Let’s build the model in Edward, fixing $$\sigma_w,\sigma_b,\sigma_y=1$$.

from edward.models import Normal

X = tf.placeholder(tf.float32, [N, D])
w = Normal(mu=tf.zeros(D), sigma=tf.ones(D))
b = Normal(mu=tf.zeros(1), sigma=tf.ones(1))
y = Normal(mu=ed.dot(X, w) + b, sigma=tf.ones(N))

Here, we define a placeholder X. During inference, we pass in the value for this placeholder according to data.

### Inference

We now turn to inferring the posterior using variational inference. Define the variational model to be a fully factorized normal across the weights.

qw = Normal(mu=tf.Variable(tf.random_normal([D])),
sigma=tf.nn.softplus(tf.Variable(tf.random_normal([D]))))
qb = Normal(mu=tf.Variable(tf.random_normal([1])),
sigma=tf.nn.softplus(tf.Variable(tf.random_normal([1]))))

Run variational inference with the Kullback-Leibler divergence, using a default of $$1000$$ iterations.

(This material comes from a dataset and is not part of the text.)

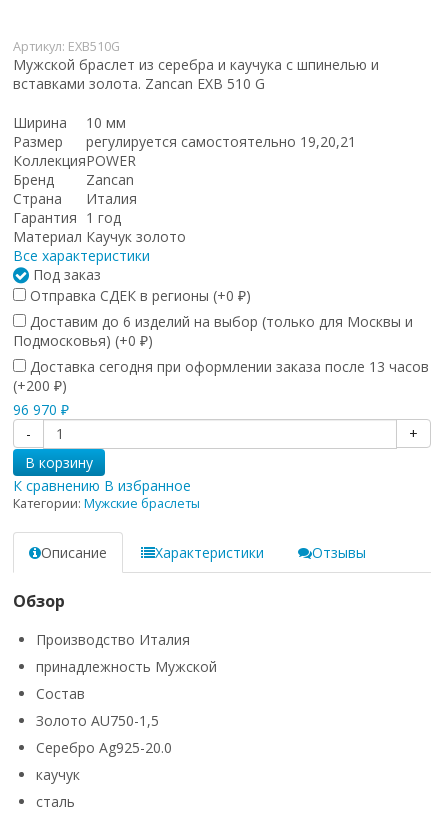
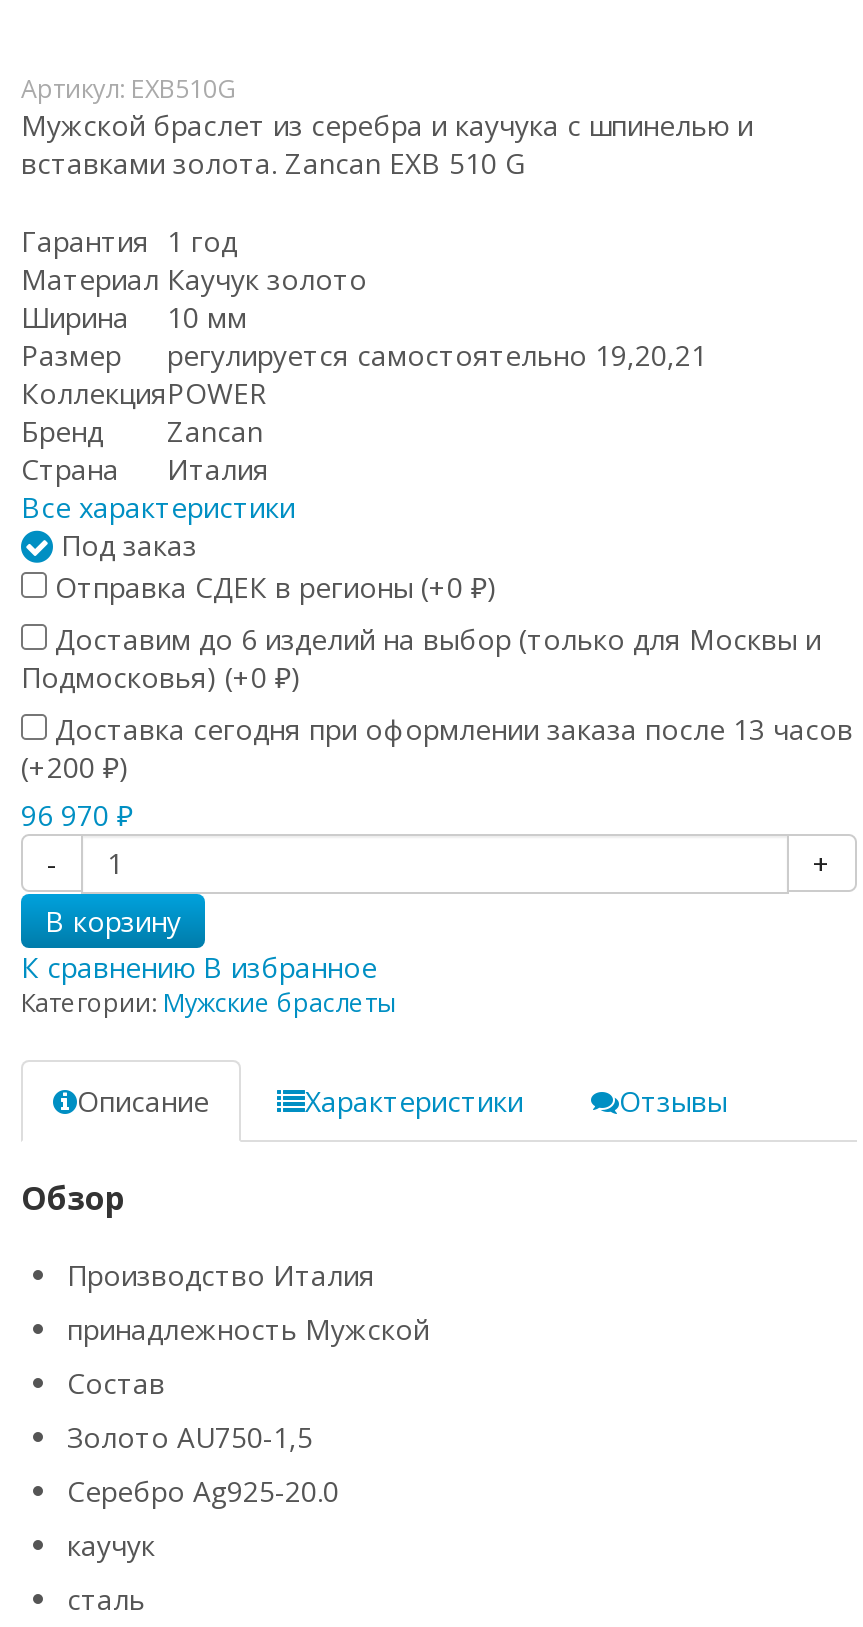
moved down: Ширина | 10 мм | Размер | регулируется самостоятельно 19,20,21 | Бренд | Zancan | Страна | Италия

moved up: Гарантия 1 год | Материал Каучук золото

inference = ed.KLqp({w: qw, b: qb}, data={X: X_train, y: y_train})
inference.run()

In this case KLqp defaults to minimizing the $$\text{KL}(q\|p)$$ divergence measure using the reparameterization gradient. For more details on inference, see the $$\text{KL}(q\|p)$$ tutorial.

### Criticism

A standard evaluation in regression is to calculate point-based evaluations on held-out “testing” data. We do this first by forming the posterior predictive distribution.

y_post = Normal(mu=ed.dot(X, qw.mean()) + qb.mean(), sigma=tf.ones(N))

With this we can evaluate various point-based quantities using the posterior predictive.

print(ed.evaluate('mean_squared_error', data={X: X_test, y_post: y_test}))
> 0.012107

print(ed.evaluate('mean_absolute_error', data={X: X_test, y_post: y_test}))
> 0.0867875

The trained model makes predictions with low mean squared error (relative to the magnitude of the output).

### References

Murphy, K. P. (2012). Machine learning: A probabilistic perspective. MIT Press.